Archive for the ‘Dutch Kills’ Category
May 21st
– photo by Mitch Waxman
The show must go on, as they say, yet your humble narrator is of heavy heart in announcing the Newtown Creek tour of May 21st, 2011- which is offered for your consideration by the Working Harbor Committee.
It is not the task of course, which tempers the normal ebullience experienced when an opportunity to share the wonders of the Newtown Creek with a group of enthusiasts from the comfort and safety of a modern vessel like the MV American Princess (which is outfitted with all the amenities one would expect to find during a harbor trip in a tourist Mecca such as New York City), crosses my path.
It is not that unnatural and uncontrollable timorousness which plagues me when I am asked to speak before “this group of pale enthusiasts” or “that gang of antiquarians”. Revealing and sharing the history of this amazing place is one the things I revel in, and brings me close to understanding what joy must be like.
from workingharbor.com
Visit Beautiful Newtown Creek Saturday, May 21, 2011
On MV American Princess, Boat departs from Pier 17, South Street Seaport, Manhattan NYC, 10am – 1pm
Souvenir Tour Brochure with historical information and vintage maps.
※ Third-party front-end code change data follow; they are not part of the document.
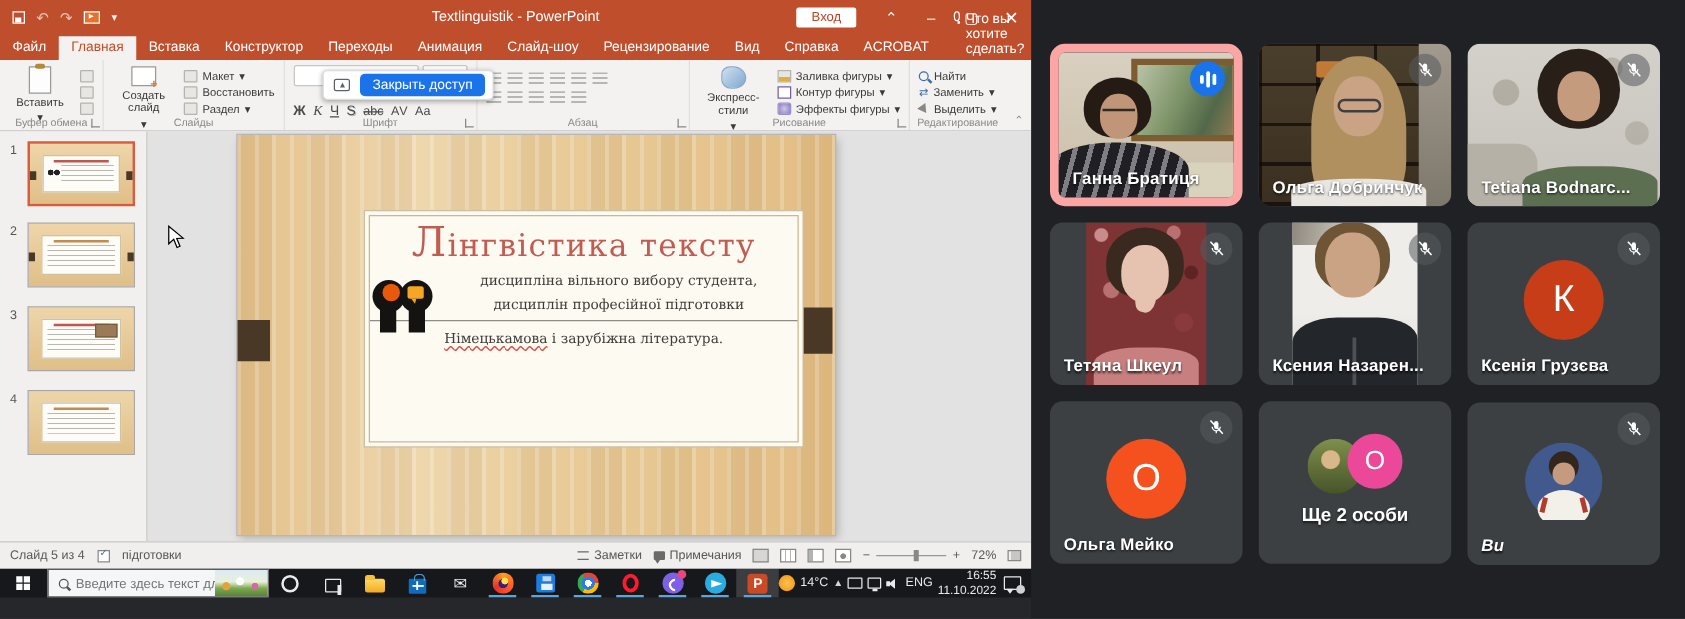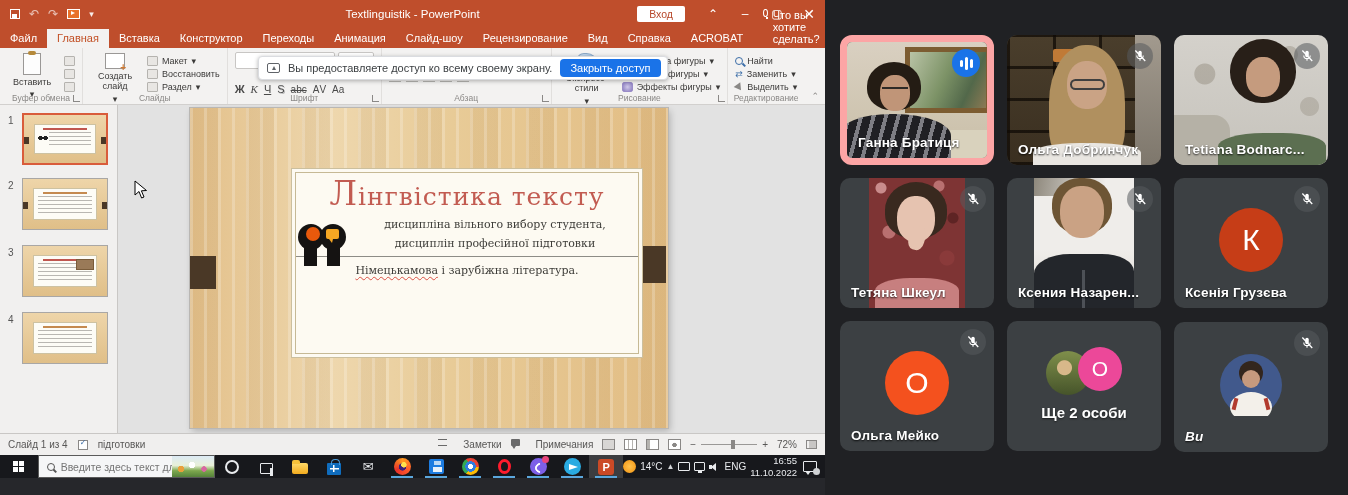"Вы предоставляете доступ ко всему" span { html: <span>Вы предоставляете доступ ко всему своему экрану.</span> -> none }
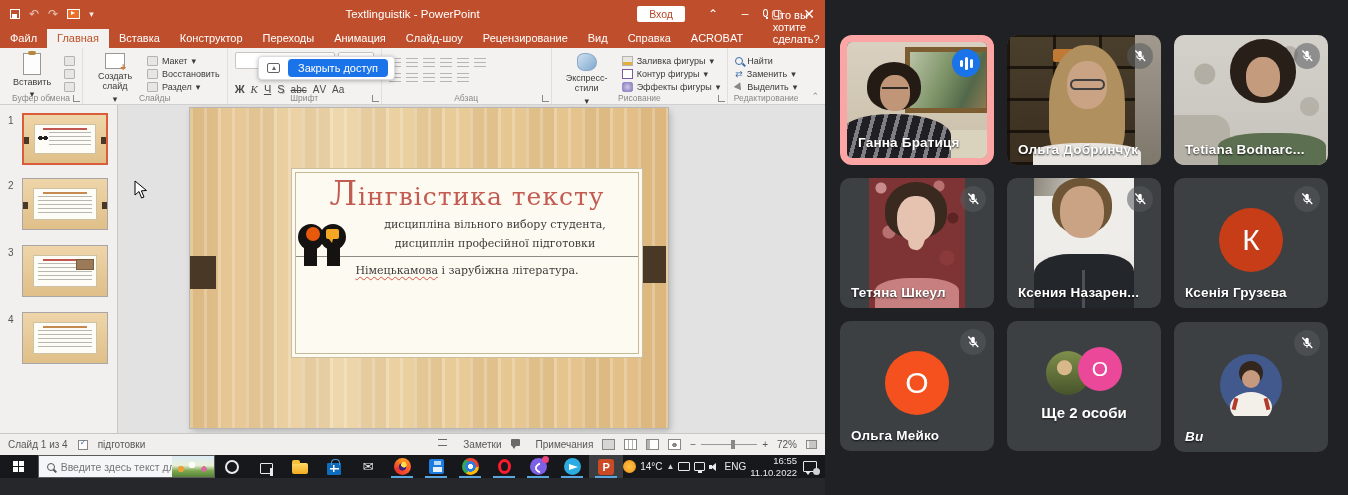"Слайд 1 из 4" span { text: 1 -> 5 }
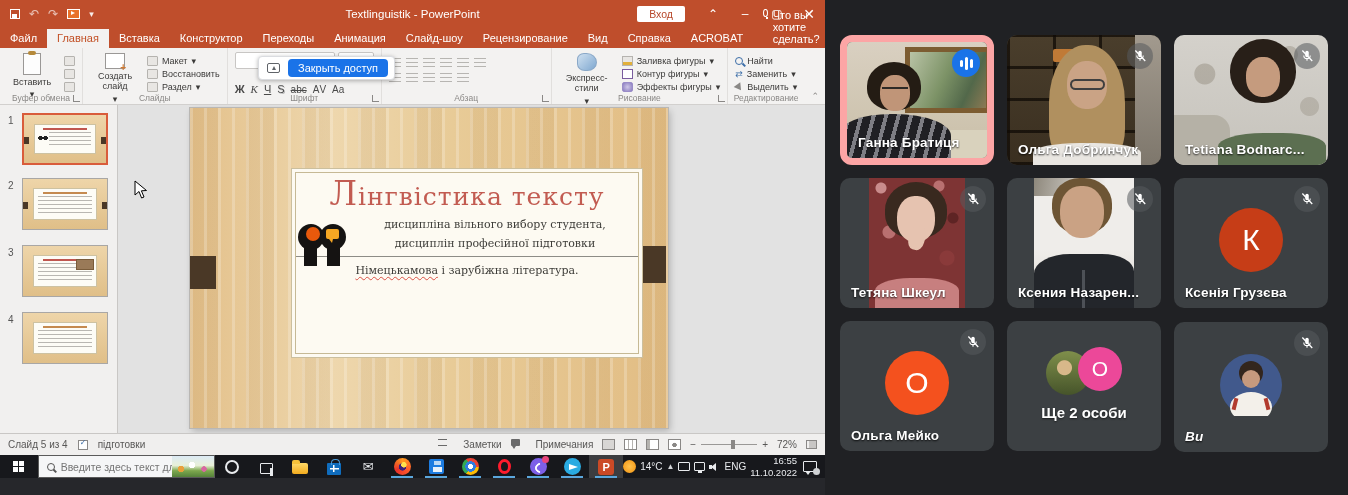"Заметки" .sb-item { align-items: flex-start -> center; gap: 16px -> 4px }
Narration by experienced historical and environmental guest speakers. Complimentary soft drinks will be served. Come aboard for an intense Newtown Creek exploration! Our comfortable charter boat will travel the length of Newtown Creek. The tour will pause at many interesting locations for narration and discussion. Guest narrators will cover historical, environmental, and conservation issues. Large comfortable vessel with indoor & outdoor seating. Cruise runs rain or shine. Price: $60
To purchase tickets click here
or contact Tour Chairman Mitch Waxman: waxmanstudio(AT)gmail.com
– photo by Mitch Waxman
This is where the Industrial Revolution happened, and this trip will transverse and offer certain observations about the Newtown Creek’s present form and usage, and reveal a potentially bright future which this neglected ribbon of water- which provides the currently undefended border of Brooklyn and Queens- were it to be revitalized and renewed, might offer the future.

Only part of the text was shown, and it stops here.